Rene Valenzuela
  • Home
  • Blog
  • Slides

On this page

  • Introduction
  • Implementation of similarity
  • Example: Titanic dataset
    • Sex
    • Passenger class
    • Sibsp
    • Generate neighbours overall edges
    • Compute connected components
    • Visualization

Exploratory data analysis. Neighbours graph

networks
eda
Author

René Valenzuela

Published

December 7, 2023

Modified

September 29, 2024

Introduction

We want to study the heterogeneity of the sample and how is the target distributed along the samples. To do so we will first identify groups of observations that are close to each other (small cluster) and then we will represent this on a graph.

We will define a hierarchical? similarity metric where first we define similarity metrics across each variable and then a higher order? metric which is simply the sum of the similarities for each metric.

The similarity metric for each variable will depend on the type of the variable:

  • Binary or nominal: The similarity will be 1 if they agree on value and 0 otherwise.
  • Ordinal: The similarity will be 1 if they share the same value, 0.5 if they differ in only one level and 0 otherwise.
  • Continuous: Define two thresholds \(t_{1}\) and \(t_{2}\) with \(t_{1} < t_{2}\). Calculate the distance between two instances \(d_{i,j}\). Then, the similarity \(s_{i,j}\) is, \[ s_{i,j} = \begin{cases} 1 & d_{i,j \leq t_{1}} \\ 0.5 & t_{1} < d_{i,j \leq t_{2}} \\ 0 & \text{otherwise} \end{cases} \]

Implementation of similarity

def sim_score(x:pd.Series, uid:pd.Series, t1=None, t2=None):
    """
    
    Notes
    -----
    The problem with the current implementation is that we calculate all pairs of
    distances and then we prune to keep only the neighbours for each instance.

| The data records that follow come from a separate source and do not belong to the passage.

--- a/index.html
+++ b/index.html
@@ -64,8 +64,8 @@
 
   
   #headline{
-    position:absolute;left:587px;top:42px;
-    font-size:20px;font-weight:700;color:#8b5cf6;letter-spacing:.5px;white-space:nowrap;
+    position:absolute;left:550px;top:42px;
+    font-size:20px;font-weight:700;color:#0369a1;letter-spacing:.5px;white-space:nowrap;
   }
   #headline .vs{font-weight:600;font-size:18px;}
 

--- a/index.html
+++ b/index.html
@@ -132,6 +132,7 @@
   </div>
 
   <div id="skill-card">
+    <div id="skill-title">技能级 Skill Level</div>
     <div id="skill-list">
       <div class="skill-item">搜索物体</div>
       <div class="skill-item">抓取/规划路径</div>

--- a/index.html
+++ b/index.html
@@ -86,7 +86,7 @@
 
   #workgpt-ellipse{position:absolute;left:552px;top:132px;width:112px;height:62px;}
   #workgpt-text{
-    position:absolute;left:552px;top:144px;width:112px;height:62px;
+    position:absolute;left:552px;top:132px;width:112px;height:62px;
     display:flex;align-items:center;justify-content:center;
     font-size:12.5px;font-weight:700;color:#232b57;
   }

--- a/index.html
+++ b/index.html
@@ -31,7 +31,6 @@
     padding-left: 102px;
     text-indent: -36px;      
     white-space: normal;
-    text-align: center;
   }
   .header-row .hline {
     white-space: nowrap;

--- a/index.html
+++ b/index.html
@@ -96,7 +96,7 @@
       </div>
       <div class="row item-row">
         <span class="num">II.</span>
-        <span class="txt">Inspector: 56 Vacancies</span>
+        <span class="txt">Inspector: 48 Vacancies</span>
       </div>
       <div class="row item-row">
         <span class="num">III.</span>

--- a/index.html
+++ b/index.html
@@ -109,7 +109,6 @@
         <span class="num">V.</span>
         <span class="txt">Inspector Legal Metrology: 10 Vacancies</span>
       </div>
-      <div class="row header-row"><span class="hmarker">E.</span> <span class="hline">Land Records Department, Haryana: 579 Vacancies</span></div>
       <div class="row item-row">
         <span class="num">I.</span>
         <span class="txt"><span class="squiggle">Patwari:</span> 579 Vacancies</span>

    A better approach would be to only generate neighbours as needed
    """

    # Check for type of variable
    # The method to check for category type was obtained from
    # https://pandas.pydata.org/docs/dev/user_guide/categorical.html#gotchas
    if hasattr(x, "cat"):
        # Check if categorical is ordered
        if x.cat.ordered:
            res = _sim_ord_score(x, uid)
        else:
            res = _sim_nom_score(x, uid)
    else:
        res = _sim_cont_score(x, uid, t1, t2)
    return res
def _sim_cont_score(x:pd.Series, uid:pd.Series, t1:float, t2:float) -> pd.DataFrame:
    """Compute similarity score for a continuous variable

    Parameters
    ----------
    x :
        Observations of the variable
    uid:
        Unique identifier of instance
    t1 :
        1-similarity threshold
    t2 :
        0.5-similarity threshold


    It assumes missing values are encoded as NaN and that `t1` < `t2`

    Similarity is defined based on thresholds,

        If dist(x_{1},  x_{2}) <= `t1` -> similarity = 1,
        else if `t1`<= dist(x_{1},  x_{2}) <= `t2` -> similarity = 0.5
        otherwise similarity = 0

    
    Notes
    -----
    We need to consider the following cases:
    1. Both observations are real. In this case we calculate a distance 
       and the similarity is based on the thresholds
    2. One observation is real and the other is missing (NaN). The distance is
       NaN and the similarity is 0
    3. Both obsrvations are missing. The distance is NaN and the similarity 
       will depend. We set to 1 at the beginning
    """

    # Convert into nupy array with appropriate dimension
    x_arr = np.expand_dims(x.values, axis=1) 

    # Get indices of upper triangular matrix (w/o main diagonal)
    # This is so we can map the output of pdist to the appropriate instances
    src, dest = np.triu_indices(len(x_arr), k=1)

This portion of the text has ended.